Re: [PATCH 03/10] reftable/merged: stop using generic tables in the merged table

Justin Tobler <jltobler@xxxxxxxxx> · Mon, 19 Aug 2024 11:47:06 -0500

On 24/08/13 08:24AM, Patrick Steinhardt wrote:
> The merged table provides access to a reftable stack by merging the
> contents of those tables into a virtual table. These subtables are being
> tracked via `struct reftable_table`, which is a generic interface for
> accessing either a single reftable or a merged reftable. So in theory,
> it would be possible for the merged table to merge together other merged
> tables.
> 
> This is somewhat nonsensical though: we only ever set up a merged table
> over normal reftables, and there is no reason to do otherwise. This
> generic interface thus makes the code way harder to follow and reason
> about than really necessary. The abstraction layer may also have an
> impact on performance, even though the extra set of vtable function
> calls probably doesn't really matter.

Agreed! When I was reading through the reftable code for the first time
I remember being rather confused by this interface. It left me wondering
if merge tables could also be composed of other merge tables, but I
couldn't think of a valid reason to ever do so.

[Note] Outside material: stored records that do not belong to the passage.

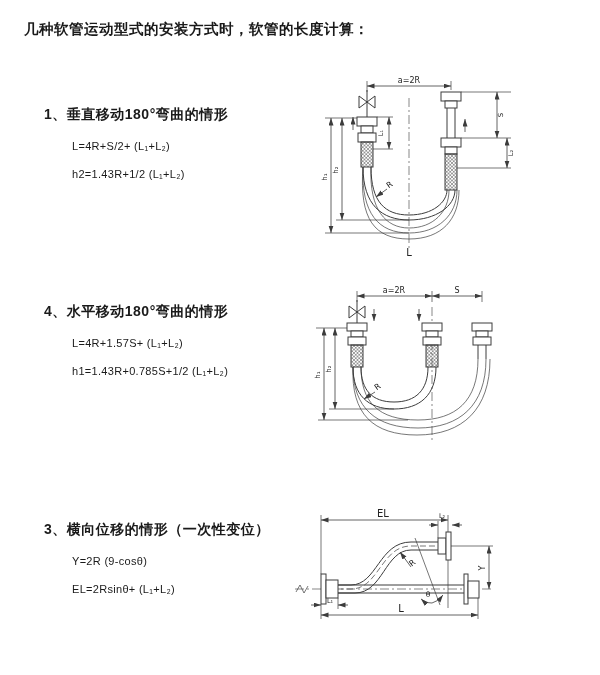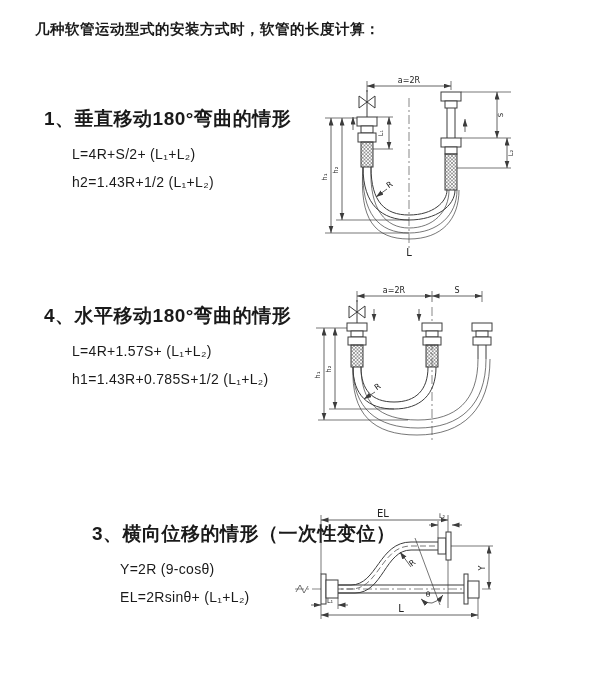--- a/index.html
+++ b/index.html
@@ -7,7 +7,7 @@
     width:600px;height:675px;position:relative;background:#ffffff;overflow:hidden;
     font-family:"Liberation Sans","DejaVu Sans",sans-serif;color:#1a1a1a;
   }
-  .title{position:absolute;left:35px;top:20px;font-size:14.5px;font-weight:bold;letter-spacing:.5px;}
+  .title{position:absolute;left:24px;top:20px;font-size:14.5px;font-weight:bold;letter-spacing:.5px;}
   .section{position:absolute;left:44px;}
   .sec-heading{font-size:19px;font-weight:bold;letter-spacing:.5px;margin-bottom:9px;white-space:nowrap;}
   .formula{font-size:14px;margin-left:28px;line-height:27.5px;letter-spacing:.3px;white-space:nowrap;}

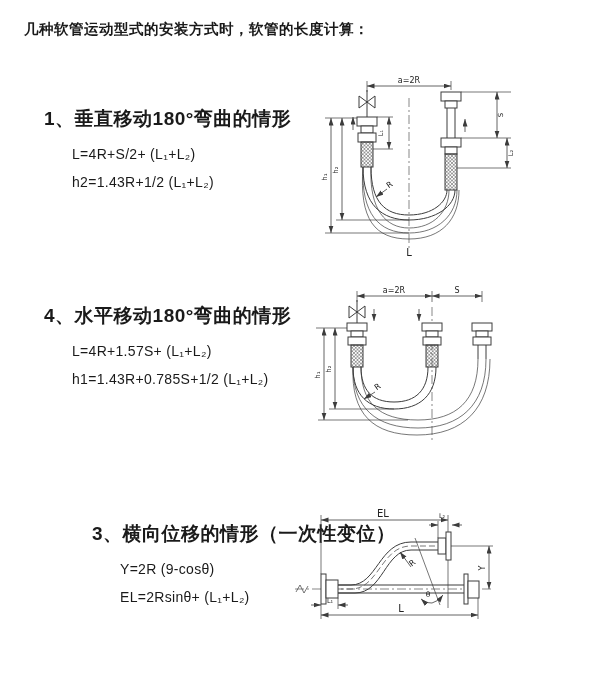--- a/index.html
+++ b/index.html
@@ -9,7 +9,7 @@
   }
   .title{position:absolute;left:24px;top:20px;font-size:14.5px;font-weight:bold;letter-spacing:.5px;}
   .section{position:absolute;left:44px;}
-  .sec-heading{font-size:19px;font-weight:bold;letter-spacing:.5px;margin-bottom:9px;white-space:nowrap;}
+  .sec-heading{font-size:14px;font-weight:bold;letter-spacing:.5px;margin-bottom:9px;white-space:nowrap;}
   .formula{font-size:14px;margin-left:28px;line-height:27.5px;letter-spacing:.3px;white-space:nowrap;}
   .diagram{position:absolute;}
   svg{display:block;}

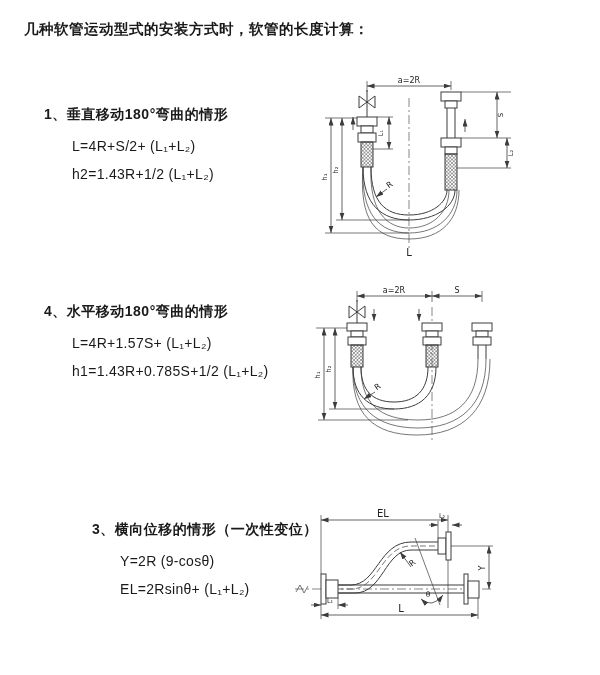--- a/index.html
+++ b/index.html
@@ -10,7 +10,7 @@
   .title{position:absolute;left:24px;top:20px;font-size:14.5px;font-weight:bold;letter-spacing:.5px;}
   .section{position:absolute;left:44px;}
   .sec-heading{font-size:14px;font-weight:bold;letter-spacing:.5px;margin-bottom:9px;white-space:nowrap;}
-  .formula{font-size:14px;margin-left:28px;line-height:27.5px;letter-spacing:.3px;white-space:nowrap;}
+  .formula{font-size:11px;margin-left:28px;line-height:27.5px;letter-spacing:.3px;white-space:nowrap;}
   .diagram{position:absolute;}
   svg{display:block;}
   svg text{fill:#222;font-family:"DejaVu Sans","Liberation Sans",sans-serif;}

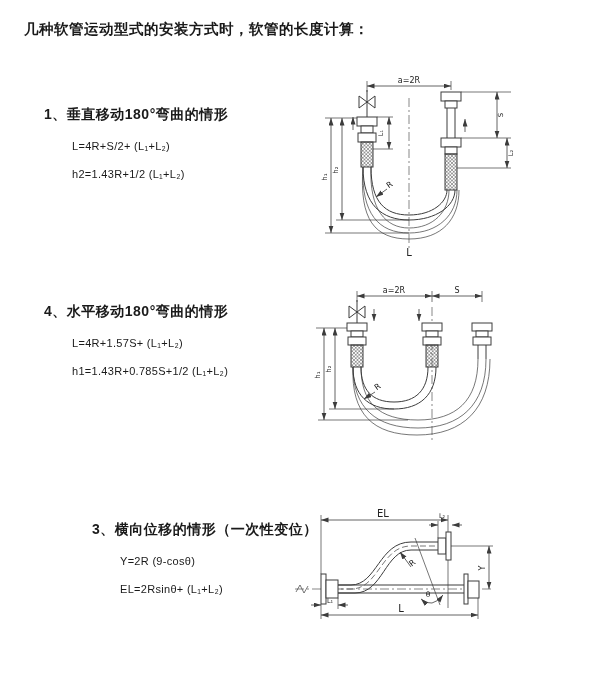--- a/index.html
+++ b/index.html
@@ -38,7 +38,7 @@
   <div class="formula">h1=1.43R+0.785S+1/2 (L₁+L₂)</div>
 </div>
 
-<div class="section" style="top:521px;margin-left:48px;">
+<div class="section" style="top:521px;">
   <div class="sec-heading">3、横向位移的情形（一次性变位）</div>
   <div class="formula">Y=2R (9-cosθ)</div>
   <div class="formula">EL=2Rsinθ+ (L₁+L₂)</div>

> Refactor the merged tables to use a `struct reftable_reader` for each of
> the subtables instead, which gives us direct access to the underlying
> tables. Adjust names accordingly.

Using `struct reftable_reader` directly instead of the generic `struct
reftable_table` sounds like the right decision and the flexibility
it provids is unneeded and only adds complexity.

> Signed-off-by: Patrick Steinhardt <ps@xxxxxx>
> ---
[snip] 
> diff --git a/reftable/merged.h b/reftable/merged.h
> index 2efe571da6..de5fd33f01 100644
> --- a/reftable/merged.h
> +++ b/reftable/merged.h
> @@ -12,8 +12,8 @@ license that can be found in the LICENSE file or at
>  #include "system.h"
>  
>  struct reftable_merged_table {
> -	struct reftable_table *stack;
> -	size_t stack_len;
> +	struct reftable_reader **readers;
> +	size_t readers_len;

The merged table is being made to directly reference the table readers
instead of going through the generic `struct reftable_table`. Makes
sense.

>  	uint32_t hash_id;
>  
>  	/* If unset, produce deletions. This is useful for compaction. For the
> diff --git a/reftable/reader.c b/reftable/reader.c
> index 29c99e2269..f7ae35da72 100644
> --- a/reftable/reader.c
> +++ b/reftable/reader.c
> @@ -605,9 +605,9 @@ static void iterator_from_table_iter(struct reftable_iterator *it,
>  	it->ops = &table_iter_vtable;
>  }
>  
> -static void reader_init_iter(struct reftable_reader *r,
> -			     struct reftable_iterator *it,
> -			     uint8_t typ)
> +void reader_init_iter(struct reftable_reader *r,
> +		      struct reftable_iterator *it,
> +		      uint8_t typ)
>  {
>  	struct reftable_reader_offsets *offs = reader_offsets_for(r, typ);
>  
> diff --git a/reftable/reader.h b/reftable/reader.h
> index e869165f23..a2c204d523 100644
> --- a/reftable/reader.h
> +++ b/reftable/reader.h
> @@ -57,6 +57,10 @@ int init_reader(struct reftable_reader *r, struct reftable_block_source *source,
>  void reader_close(struct reftable_reader *r);
>  const char *reader_name(struct reftable_reader *r);
>  
> +void reader_init_iter(struct reftable_reader *r,
> +		      struct reftable_iterator *it,
> +		      uint8_t typ);

At first I was wondering if we should prefix the function name with
`reftable_`, but this is only exposed as part of the internal reftable
interface and matches the format of other "reftable/reader.h" functions.